Letting go is something people say we should learn how to do. And for a lot of my life I think I've considered myself all to good at letting go. I've lived in 10 different cities in the past 10 years, 8 different states, and 3 different countries, some for a short time and some for a long time. Somehow in the middle of all that moving I've learned to really live for the moment, to take advantage of the present that I'm in, but when I move, to move on. My life has felt full of wonderful people and places and I have great memories. Still, I love looking to the future and the excitement of change.
Learning the transitions of letting go isn't easy, my mom described the way she moved on from her release from a calling . . . a transition of allow someone to take over, and not worrying, letting all the responsibility shift from her shoulders to another. Its not always easy when you've spent so much of your life and time invested in something and then the next day its not your job any more. I think the sensation is a lot like moving to a new place, a sense of sadness for what you're leaving behind in some ways, while excited about the prospect of more time or more people. Mom said for the first two weeks she spent a lot of time helping and training the new primary president but now . . . "When we pass in the hall I just hug her." What a nice way to move on in your life - support and hug. If only all transitions were that easy.

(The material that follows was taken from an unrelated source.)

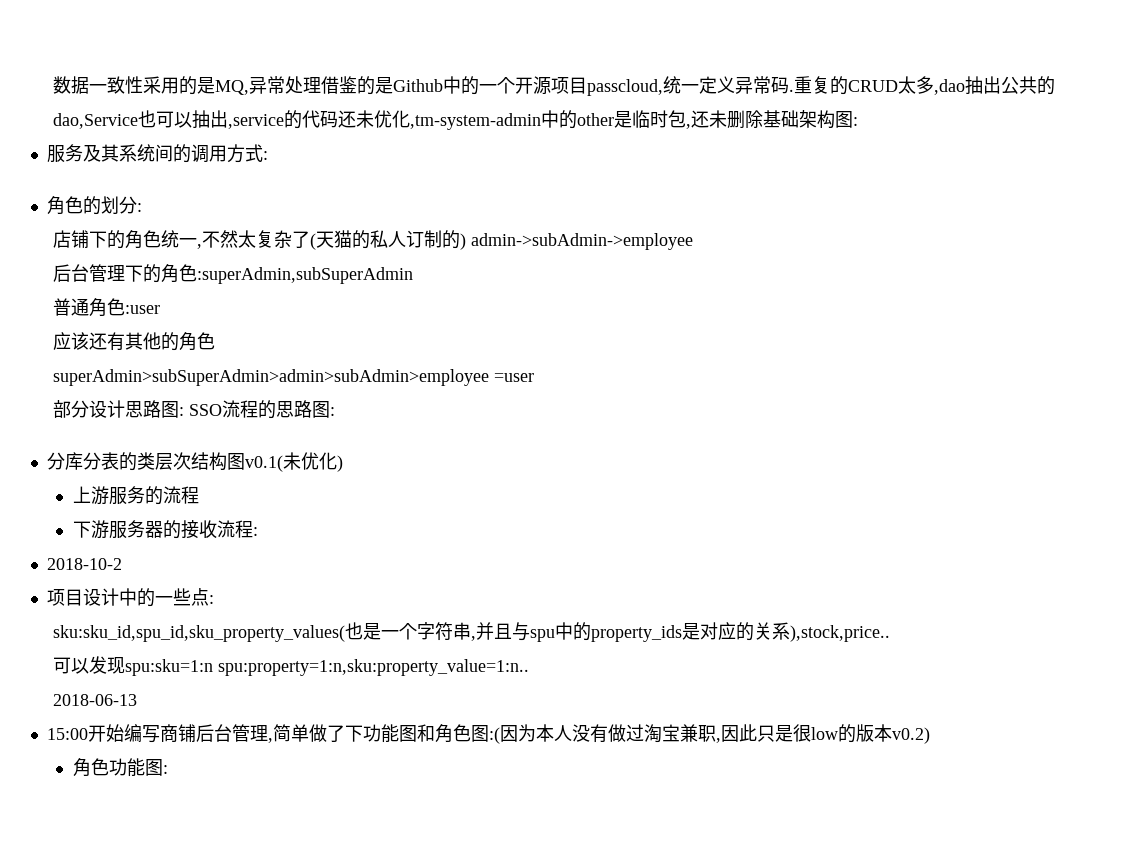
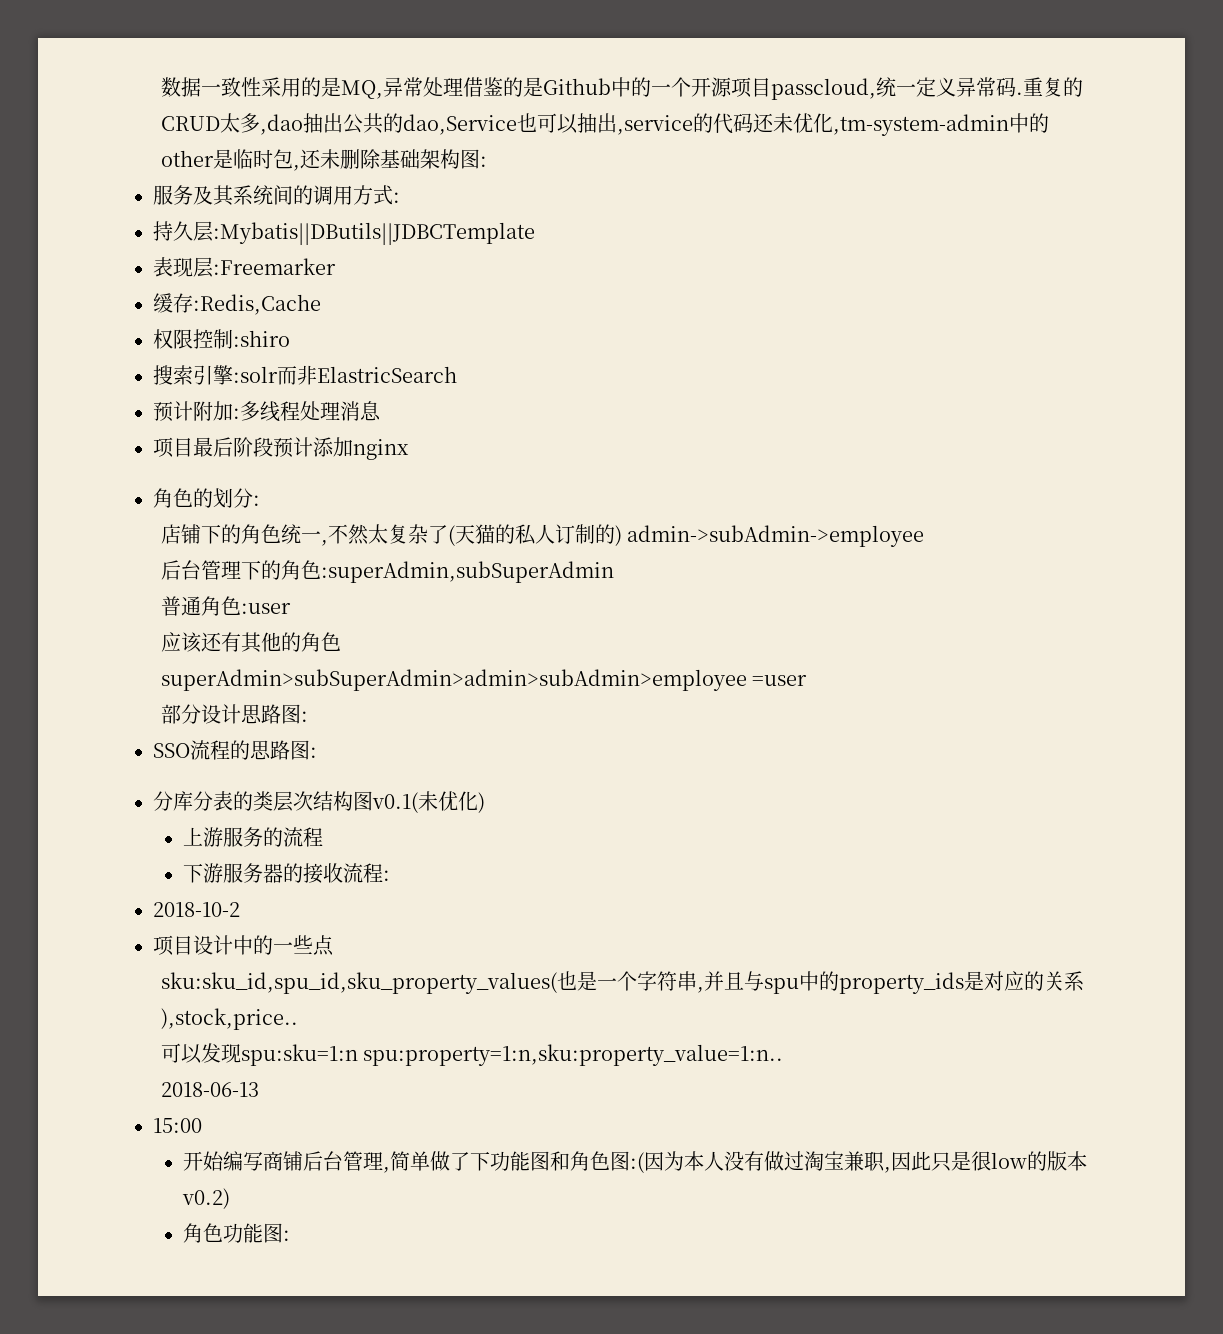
(268, 155) none -> [153,221,535,245] [153,257,336,278] [153,293,321,315] [153,329,290,349] [153,365,457,385] [153,401,381,422] [153,437,409,460] // 持久层:Mybatis||DButils||JDBCTemplate // 表现层:Freemarker // 缓存:Redis,Cache // 权限控制:shiro // 搜索引擎:solr而非ElastricSearch // 预计附加:多线程处理消息 // 项目最后阶段预计添加nginx
(184, 411) none -> (308, 716) //
[208,595,214,604] : -> (334, 945) none
(88, 734) none -> (202, 1125) //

I'd like to think that somehow I've found the balance of moving on in a healthy way. New friends and old friends and great memories all blended up in my life. I work on letting go of stress, and pain and things people have done to offend me . . . and talk about the blessings of the atonement in healing. But sometimes I realize, like tonight that my ability to "let go" isn't strong as I would like.
Tonight I did something stupid . . . really bugged someone and made them mad, and now I'm regretting it. And despite my apology I'm having a hard time letting go. It seems ironic in a way, sometimes I can let go of the good things in my life so quickly - but my mind replays all the dumb things I've done in my life over and over again. That somehow this self-inflicted pain is going to help. I wish there was a way to stop the rewind, or even better just rewrite. But I can't.
I do what I can to remedy. Apologize, feel guilty and then get ready to let go . . . but here I am a few hours later still bothered and blogging. But then, I think about all of the times I have let go in the past, of relationships of hopes or of stress and I remember the healing process takes time and faith. And I feel just a bit hypocritical of all the times that I tell other people to be gentle on themselves and realize how hard that is. Maybe that's the function of this blog . . . a bit of self advice on letting go and somehow in the process I feel just a little bit better, taking my own advice.